* **Extracted information**

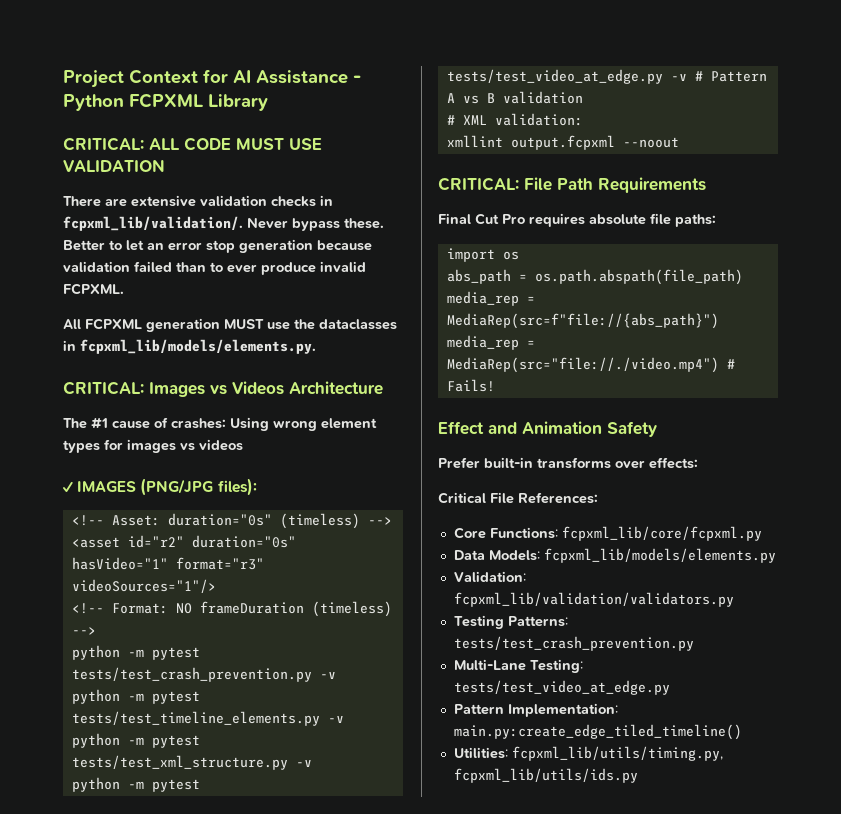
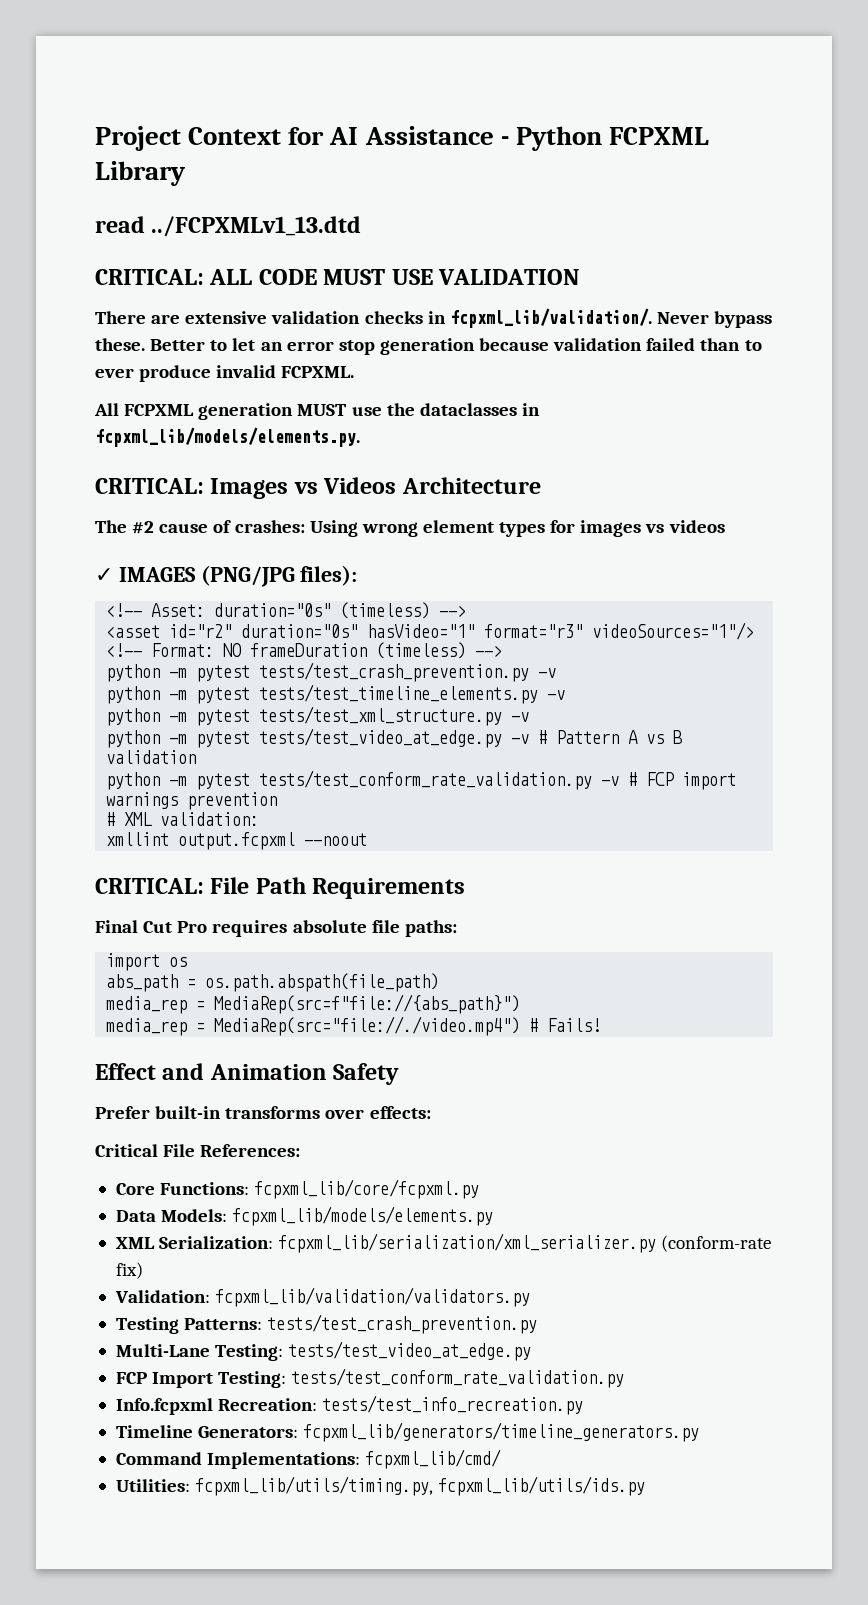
+ read ../FCPXMLv1_13.dtd
- The #1 cause of crashes: Using wrong element types for images vs videos
+ The #2 cause of crashes: Using wrong element types for images vs videos
+ python -m pytest tests/test_conform_rate_validation.py -v # FCP import warnings prevention
+ XML Serialization: fcpxml_lib/serialization/xml_serializer.py (conform-rate fix)
- Pattern Implementation: main.py:create_edge_tiled_timeline()
+ FCP Import Testing: tests/test_conform_rate_validation.py
+ Info.fcpxml Recreation: tests/test_info_recreation.py
+ Timeline Generators: fcpxml_lib/generators/timeline_generators.py
+ Command Implementations: fcpxml_lib/cmd/

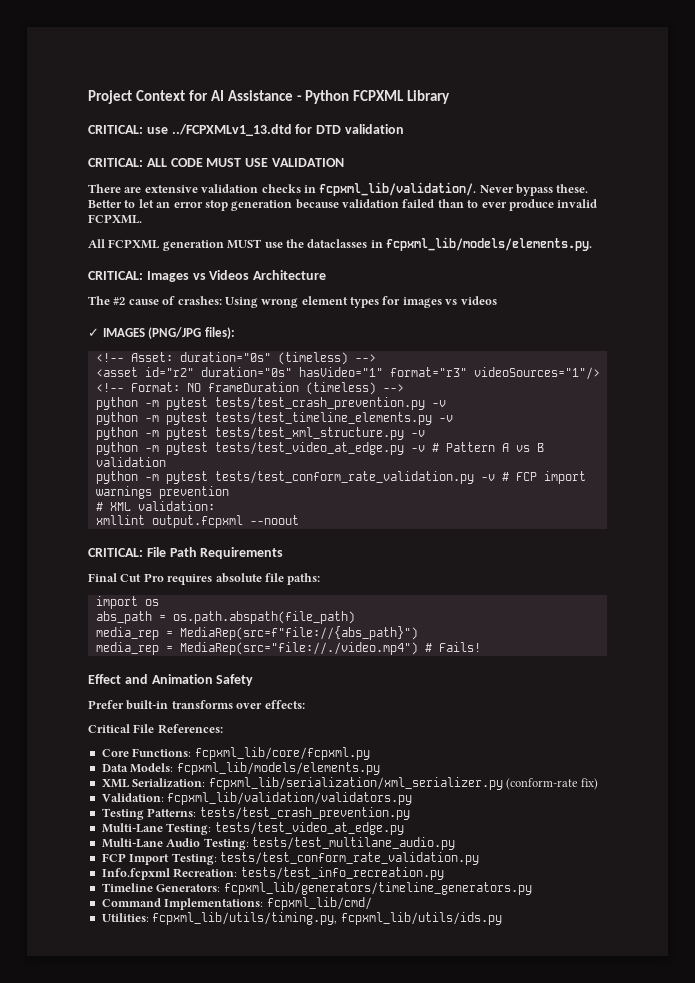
- read ../FCPXMLv1_13.dtd
+ CRITICAL: use ../FCPXMLv1_13.dtd for DTD validation
+ Multi-Lane Audio Testing: tests/test_multilane_audio.py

* **Work required**
For each line above that includes "read", copy the line.

* **Response area**
+ read ../FCPXMLv1_13.dtd
- read ../FCPXMLv1_13.dtd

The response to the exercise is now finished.